For a company such as General Electric there is a lot of decision making that goes into the production of a new product. Gamma change is when an item drastically shifts how people live their life. Gamma change is most often achieved by technological companies. Some GE inventions that committed gamma change are the incandescent lightbulb in 1879, electric home appliances in 1910, and the first home television in 1927. General Electric's products have changed the way we live our lives. In the Jack Welch and "We Bring Good Things to Life" era from 1981- 2003 General Electric continued their dominance at the forefront of technological advancement. Welch became the youngest CEO in GE history in 1981. In his tenure Jack Welch increased the company's performance expectation and created a model of competition against other brands. He purchased numerous companies such as the RCA Corporation and combined GE's British business interests with General Electric.

== Outcome ==
"We Bring Good Things to Life" was extremely successful and became the longest running corporate advertising campaign.

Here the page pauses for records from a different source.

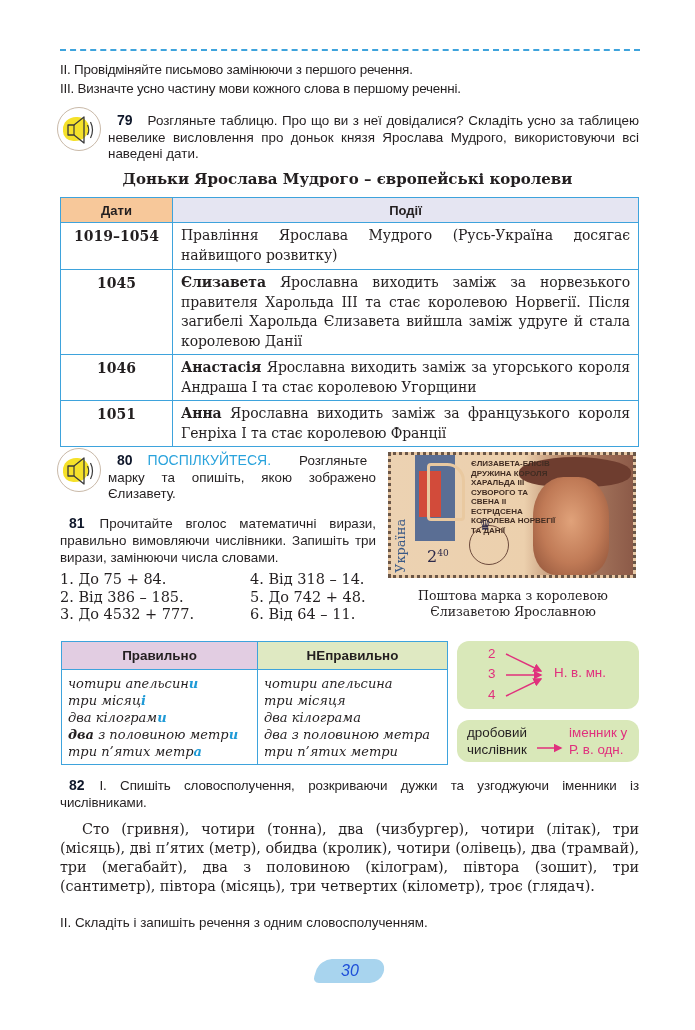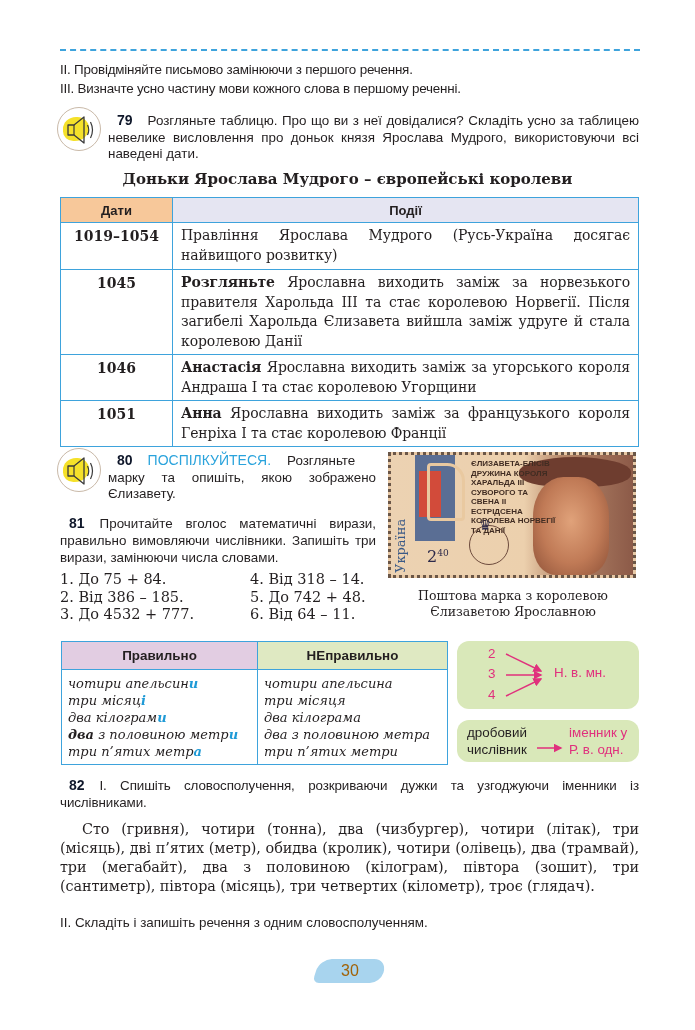--- a/index.html
+++ b/index.html
@@ -26,21 +26,21 @@
   table.events { position: absolute; left: 60px; top: 197px; width: 579px; border-collapse: collapse; }
   table.events td, table.events th { border: 1.5px solid #3ea3dc; vertical-align: top; }
   table.events th { height: 25px; font-weight: bold; font-size: 13px; text-align: center; vertical-align: middle; }
   table.events th.c1 { background: #f7c89a; width: 112px; }
   table.events th.c2 { background: #e5e5f2; }
   table.events td.date { font-family: "DejaVu Serif", serif; font-weight: bold; font-size: 14px; text-align: center; padding-top: 5px; }
   table.events td.ev { font-family: "DejaVu Serif", serif; font-size: 14px; line-height: 19.5px; padding: 3px 8px 3px 8px; text-align: justify; letter-spacing: -0.1px; }
   table.events td.ev b { font-weight: bold; }
 
   .ex80 { position: absolute; left: 108px; top: 452px; width: 268px; font-size: 13.4px; line-height: 16.5px; text-align: justify; }
-  .ex80 .hl { color: #2aa3dc; font-size: 14px; margin-right: 16px; }
+  .ex80 .hl { color: #2aa3dc; font-size: 14px; margin-right: 28px; }
 
   .ex81 { position: absolute; left: 60px; top: 515px; width: 316px; font-size: 13.4px; line-height: 17px; text-align: justify; }
 
   .exprs { position: absolute; left: 60px; top: 571px; width: 320px; font-family: "DejaVu Serif", serif; font-size: 14.5px; line-height: 17.5px; }
   .exprs .col { position: absolute; top: 0; }
   .exprs .col div { white-space: nowrap; }
 
   .stamp { position: absolute; left: 388px; top: 452px; width: 248px; height: 126px; background: #e8c9a6; border: 3px dotted #6a5647; overflow: hidden; }
   .stamp .bg { position: absolute; inset: 0; background: linear-gradient(90deg, #ecd2b2 0%, #ecd0ad 55%, #b88a6c 70%, #8c5a48 100%); }
   .stamp .navy { position: absolute; left: 24px; top: 0; width: 40px; height: 86px; background: #5a6e94; }
@@ -76,21 +76,21 @@
   .gb2 .left { position: absolute; left: 10px; top: 4px; font-size: 13.4px; line-height: 17px; }
   .gb2 .right { position: absolute; left: 112px; top: 4px; font-size: 13.4px; line-height: 17px; }
   .gb2 svg { position: absolute; left: 0; top: 0; }
 
   .ex82 { position: absolute; left: 60px; top: 777px; width: 579px; font-size: 13.4px; line-height: 17px; text-align: justify; letter-spacing: -0.1px; }
   .ex82-body { position: absolute; left: 60px; top: 820px; width: 579px; font-family: "DejaVu Serif", serif; font-size: 14.4px; line-height: 19px; text-align: justify; text-indent: 22px; letter-spacing: -0.1px; }
   .ex82-ii { position: absolute; left: 60px; top: 915px; font-size: 13.4px; white-space: nowrap; }
 
   .page-num { position: absolute; left: 316px; top: 959px; width: 68px; height: 24px; }
   .page-num::before { content: ""; position: absolute; inset: 0; background: #a8d4ee; border-radius: 14px 16px 12px 8px; transform: skewX(-18deg); }
-  .page-num span { position: relative; display: block; text-align: center; font-size: 16px; line-height: 24px; color: #a16207; }
+  .page-num span { position: relative; display: block; text-align: center; font-size: 16px; line-height: 24px; color: #1d4ed8; font-style: italic; }
 </style>
 </head>
 <body>
 
 <div class="dash-line"></div>
 
 <div class="line" style="top:62px;">II. Провідміняйте письмово замінюючи з першого речення.</div>
 <div class="line" style="top:81px;">III. Визначте усно частину мови кожного слова в першому реченні.</div>
 
 <div class="speaker" style="left:57px; top:107px;">
@@ -115,21 +115,21 @@
       <th class="c2">Події</th>
     </tr>
   </thead>
   <tbody>
     <tr style="height:47px;">
       <td class="date">1019–1054</td>
       <td class="ev"><span>Правління Ярослава Мудрого (Русь-Україна досягає найвищого розвитку)</span></td>
     </tr>
     <tr style="height:83px;">
       <td class="date">1045</td>
-      <td class="ev"><b>Розгляньте</b><span> Ярославна виходить заміж за норвезького правителя Харольда III та стає королевою Норвегії. Після загибелі Харольда Єлизавета вийшла заміж удруге й стала королевою Данії</span></td>
+      <td class="ev"><b>Єлизавета</b><span> Ярославна виходить заміж за норвезького правителя Харольда III та стає королевою Норвегії. Після загибелі Харольда Єлизавета вийшла заміж удруге й стала королевою Данії</span></td>
     </tr>
     <tr style="height:46px;">
       <td class="date">1046</td>
       <td class="ev"><b>Анастасія</b><span> Ярославна виходить заміж за угорського короля Андраша I та стає королевою Угорщини</span></td>
     </tr>
     <tr style="height:46px;">
       <td class="date">1051</td>
       <td class="ev"><b>Анна</b><span> Ярославна виходить заміж за французького короля Генріха I та стає королевою Франції</span></td>
     </tr>
   </tbody>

It did not take long for consumers to see GE as more than a producer of electrical household products. By the early 1990s, GE was among the most recognized brands in the United States along with Coca-Cola and IBM. According to research by BBDO, consumers were also beginning to see GE as a more competitive, energetic, and approachable company than ever before, and the consumer base was becoming younger and more affluent. The company also ranked high in customer satisfaction after the release of this advertising campaign.